## Task instructions
Print nothing beyond the line with "[24,29,59,48] Tous -> [59,28,131,69] Tout": every line from the beginning of the data up to it, that line included, and no pictures.

━━ The data

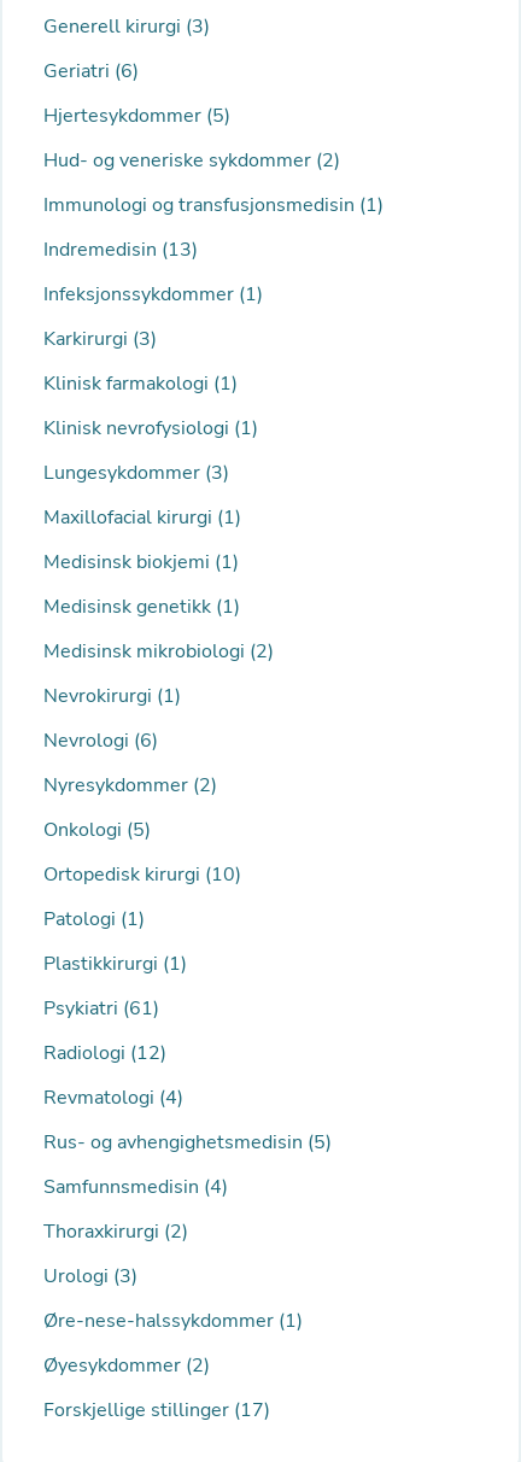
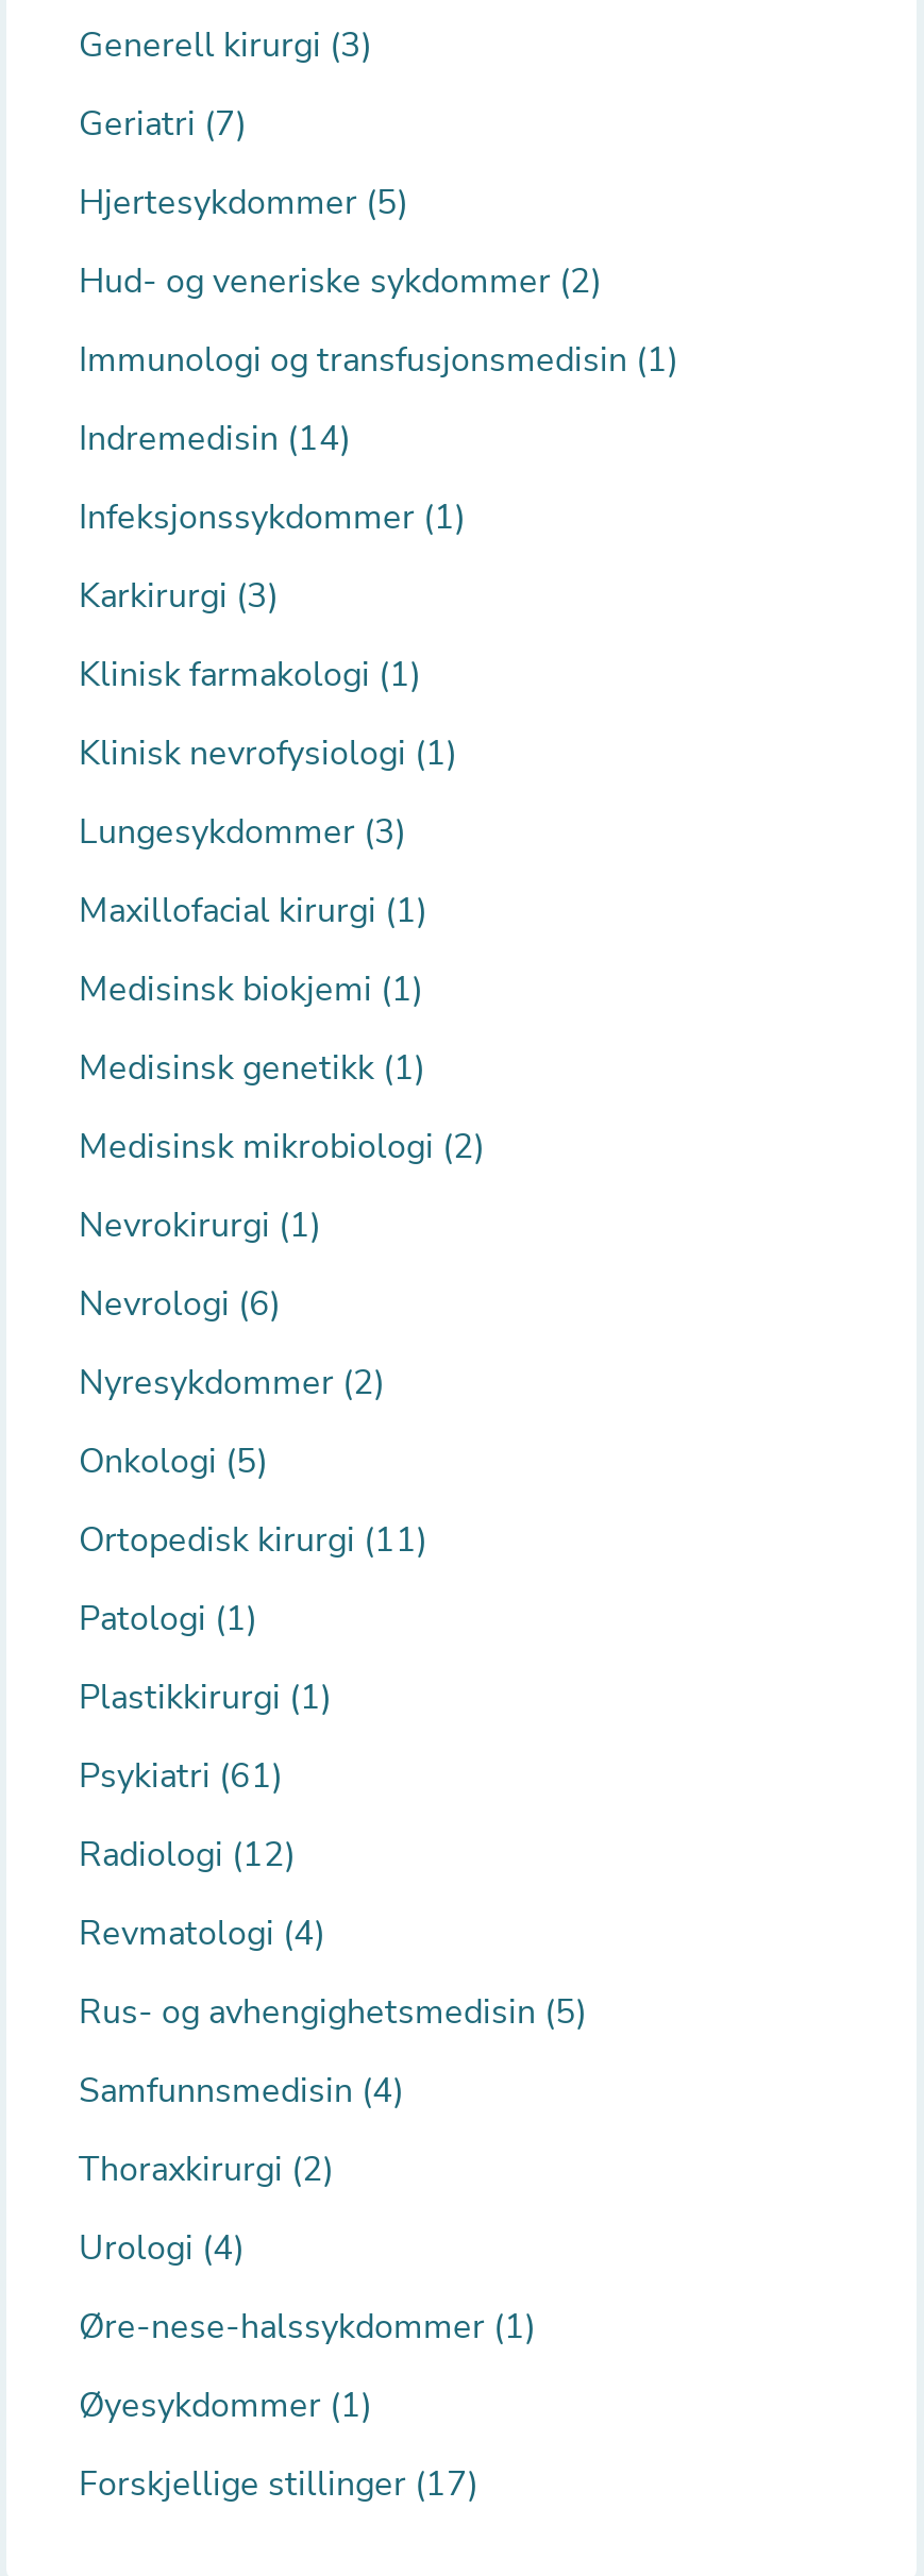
[43,58,139,84] Geriatri (6) -> [79,101,247,148] Geriatri (7)
[43,236,198,263] Indremedisin (13) -> [79,415,351,462] Indremedisin (14)
[43,861,241,888] Ortopedisk kirurgi (10) -> [79,1517,427,1564] Ortopedisk kirurgi (11)
[43,1263,137,1289] Urologi (3) -> [79,2225,245,2272] Urologi (4)
[43,1352,210,1379] Øyesykdommer (2) -> [79,2382,372,2429] Øyesykdommer (1)

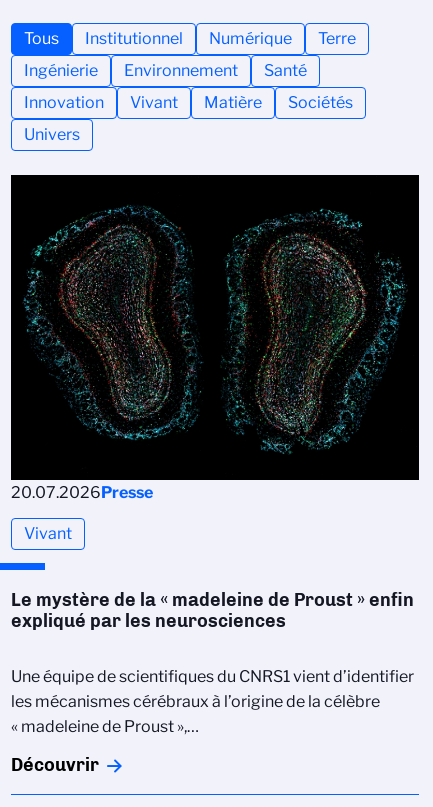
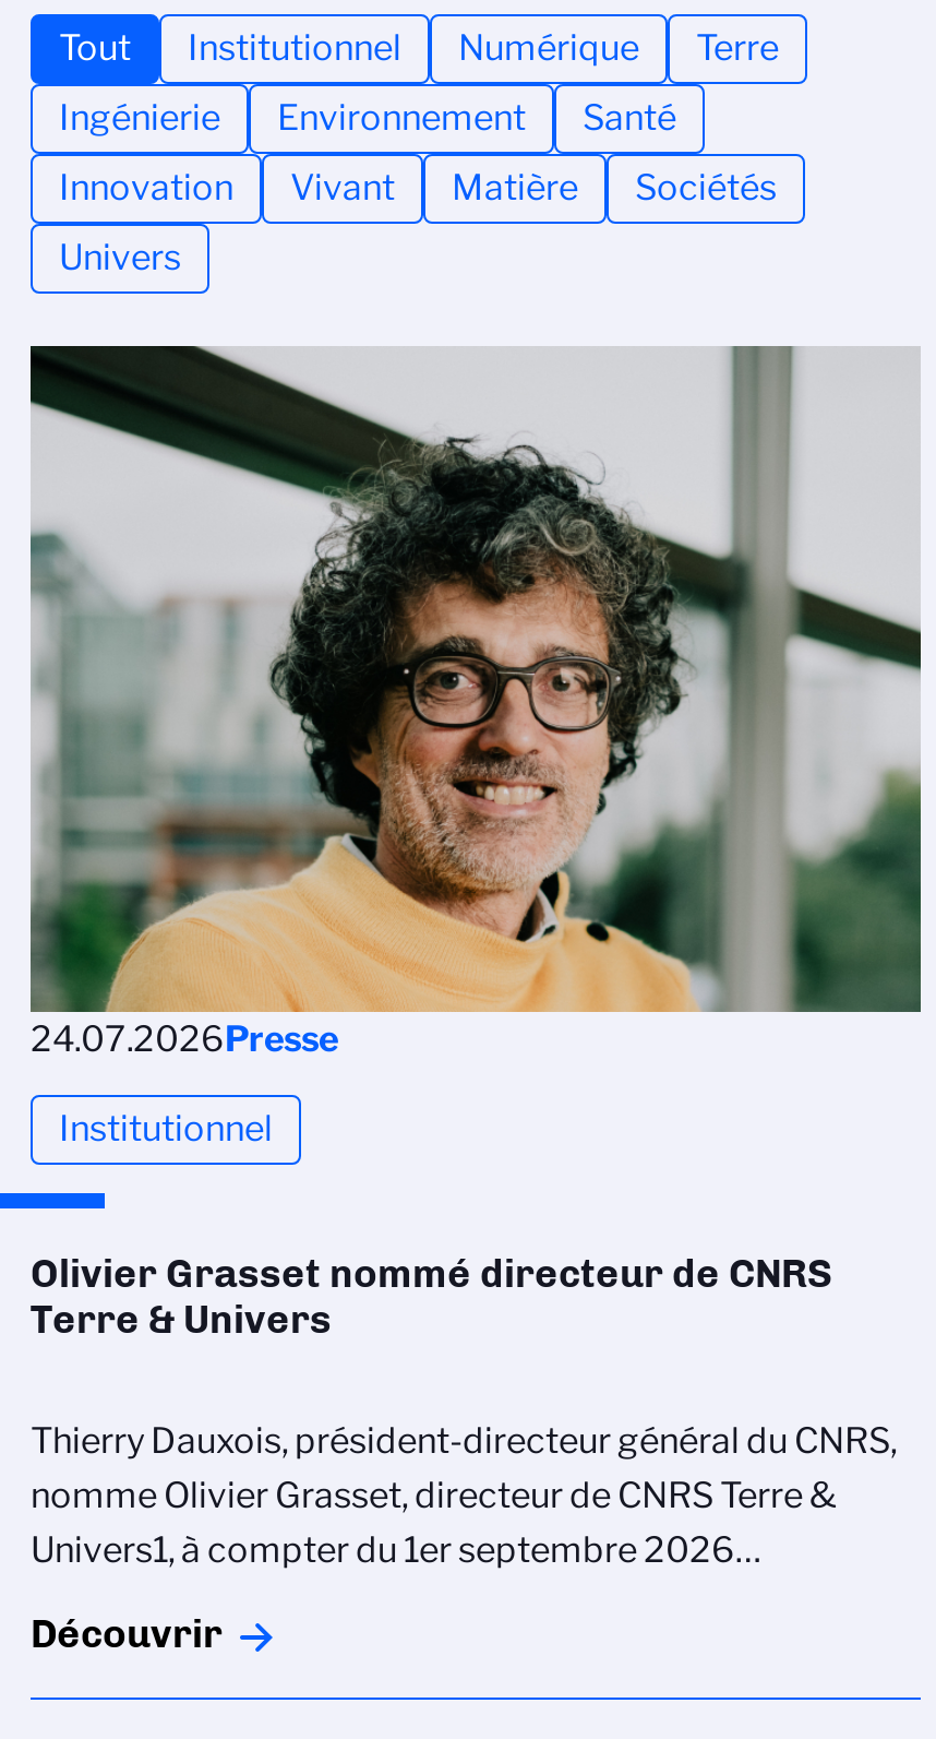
[24,29,59,48] Tous -> [59,28,131,69] Tout
[10,174,420,502] [image] | 20.07.2026Presse -> [28,346,923,1059] [image] | 24.07.2026Presse
[24,524,72,543] Vivant -> [59,1107,273,1149] Institutionnel
[11,589,414,632] Le mystère de la « madeleine de Proust » enfin | expliqué par les neurosciences -> [31,1249,831,1343] Olivier Grasset nommé directeur de CNRS | Terre & Univers
[11,668,414,736] Une équipe de scientifiques du CNRS1 vient d’identifier | les mécanismes cérébraux à l’origine de la célèbre | « madeleine de Proust »,… -> [31,1421,897,1572] Thierry Dauxois, président-directeur général du CNRS, | nomme Olivier Grasset, directeur de CNRS Terre & | Univers1, à compter du 1er septembre 2026…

━━━━

## Response below
[43,58,139,84] Geriatri (6) -> [79,101,247,148] Geriatri (7)
[43,236,198,263] Indremedisin (13) -> [79,415,351,462] Indremedisin (14)
[43,861,241,888] Ortopedisk kirurgi (10) -> [79,1517,427,1564] Ortopedisk kirurgi (11)
[43,1263,137,1289] Urologi (3) -> [79,2225,245,2272] Urologi (4)
[43,1352,210,1379] Øyesykdommer (2) -> [79,2382,372,2429] Øyesykdommer (1)

[24,29,59,48] Tous -> [59,28,131,69] Tout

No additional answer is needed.